## 10.10 Covariance matrices

A $$K \times K$$ matrix is a covariance matrix if it is symmetric and positive definite (see the previous section for definitions). It requires $$K + \binom{K}{2}$$ free parameters to specify a $$K \times K$$ covariance matrix.

### Covariance matrix transform

Stan’s covariance transform is based on a Cholesky decomposition composed with a log transform of the positive-constrained diagonal elements.15

If $$x$$ is a covariance matrix (i.e., a symmetric, positive definite matrix), then there is a unique lower-triangular matrix $$z = \mathrm{chol}(x)$$ with positive diagonal entries, called a Cholesky factor, such that

$x = z \, z^{\top}.$

The off-diagonal entries of the Cholesky factor $$z$$ are unconstrained, but the diagonal entries $$z_{k,k}$$ must be positive for $$1 \leq k \leq K$$.

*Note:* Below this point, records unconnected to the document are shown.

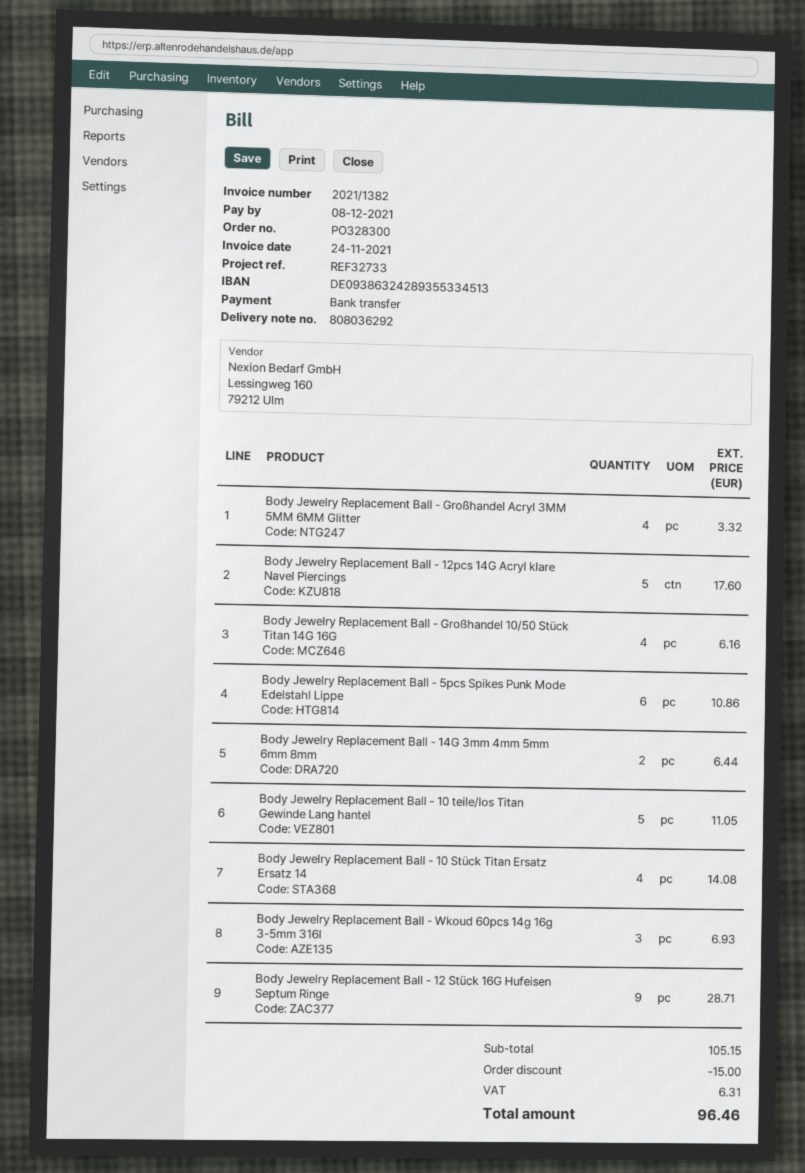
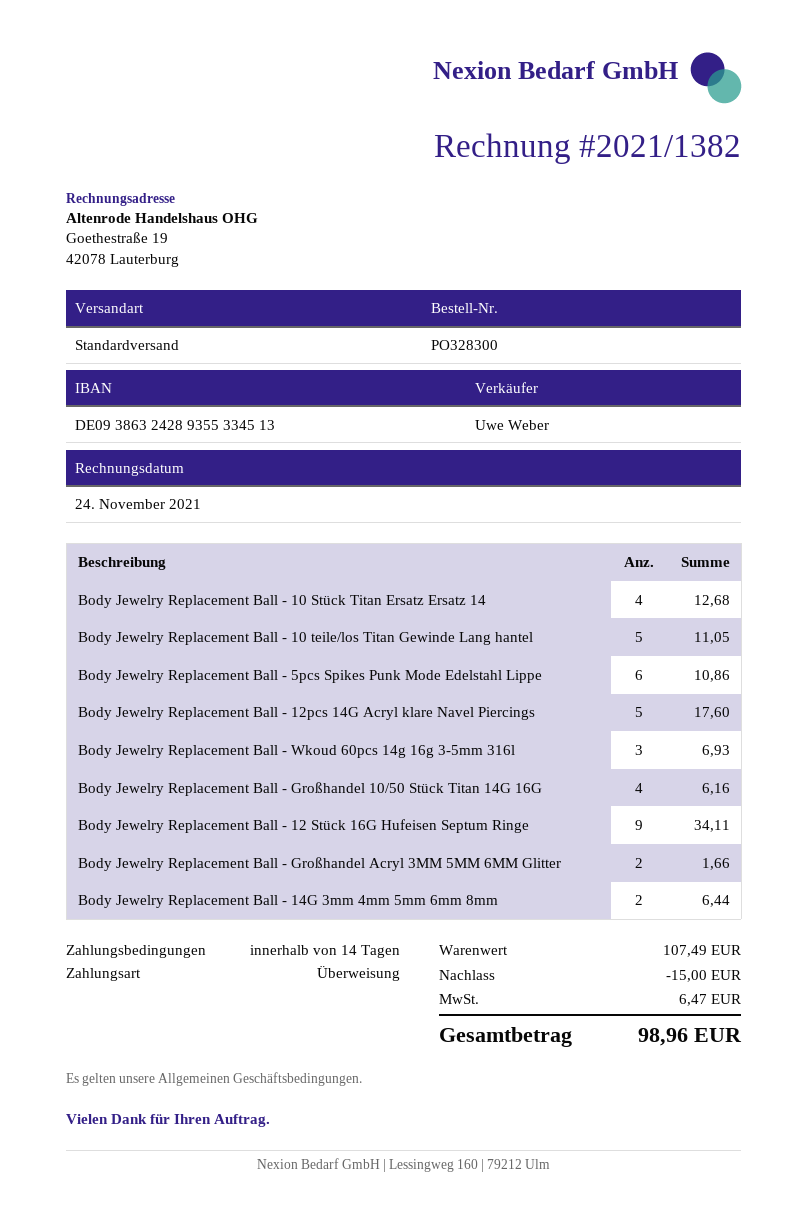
Body Jewelry Replacement Ball - Großhandel Acryl 3MM 5MM 6MM Glitter: 4 for 3.32 -> 2 for 1.66
Body Jewelry Replacement Ball - 10 Stück Titan Ersatz Ersatz 14: 4 for 14.08 -> 4 for 12.68
Body Jewelry Replacement Ball - 12 Stück 16G Hufeisen Septum Ringe: 9 for 28.71 -> 9 for 34.11
subtotal: 105.15 -> 107.49
tax: 6.31 -> 6.47
total: 96.46 -> 98.96

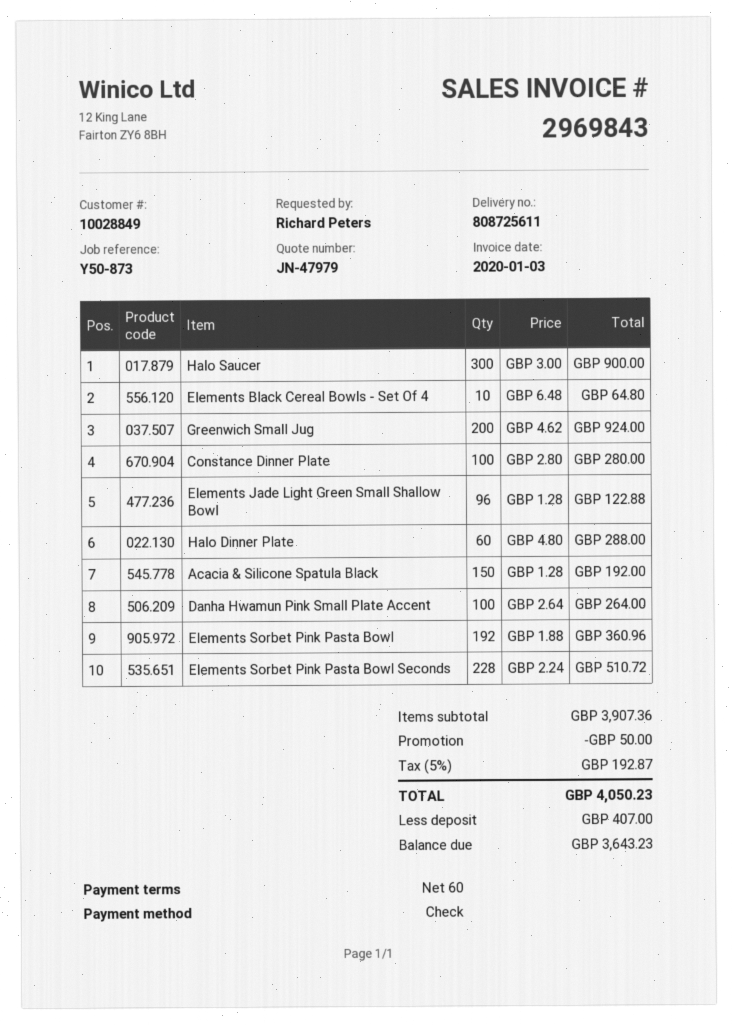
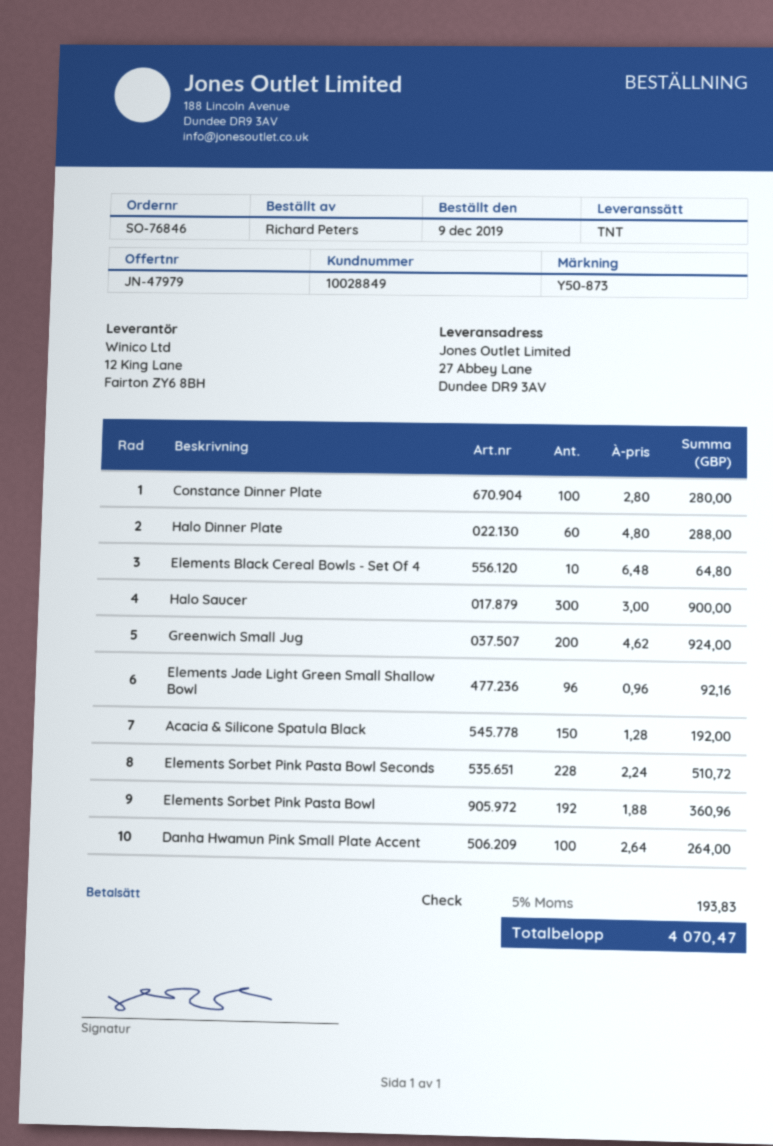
Elements Jade Light Green Small Shallow Bowl: 96 x 1.28 = 122.88 -> 96 x 0.96 = 92.16
discount: 50.00 -> none
tax: 5% = 192.87 -> 5% = 193.83
total: 4050.23 -> 4070.47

To complete the transform, the diagonal is log-transformed to produce a fully unconstrained lower-triangular matrix $$y$$ defined by

$y_{m,n} = \left\{ \begin{array}{cl} 0 & \mbox{if } m < n, \\ \log z_{m,m} & \mbox{if } m = n, \mbox{ and} \\ z_{m,n} & \mbox{if } m > n. \end{array} \right.$

### Covariance matrix inverse transform

The inverse transform reverses the two steps of the transform. Given an unconstrained lower-triangular $$K \times K$$ matrix $$y$$, the first step is to recover the intermediate matrix $$z$$ by reversing the log transform,

$z_{m,n} = \left\{ \begin{array}{cl} 0 & \mbox{if } m < n, \\ \exp(y_{m,m}) & \mbox{if } m = n, \mbox{ and} \\ y_{m,n} & \mbox{if } m > n. \end{array} \right.$

The covariance matrix $$x$$ is recovered from its Cholesky factor $$z$$ by taking

$x = z \, z^{\top}.$

### Absolute Jacobian determinant of the covariance matrix inverse transform

The Jacobian is the product of the Jacobians of the exponential transform from the unconstrained lower-triangular matrix $$y$$ to matrix $$z$$ with positive diagonals and the product transform from the Cholesky factor $$z$$ to $$x$$.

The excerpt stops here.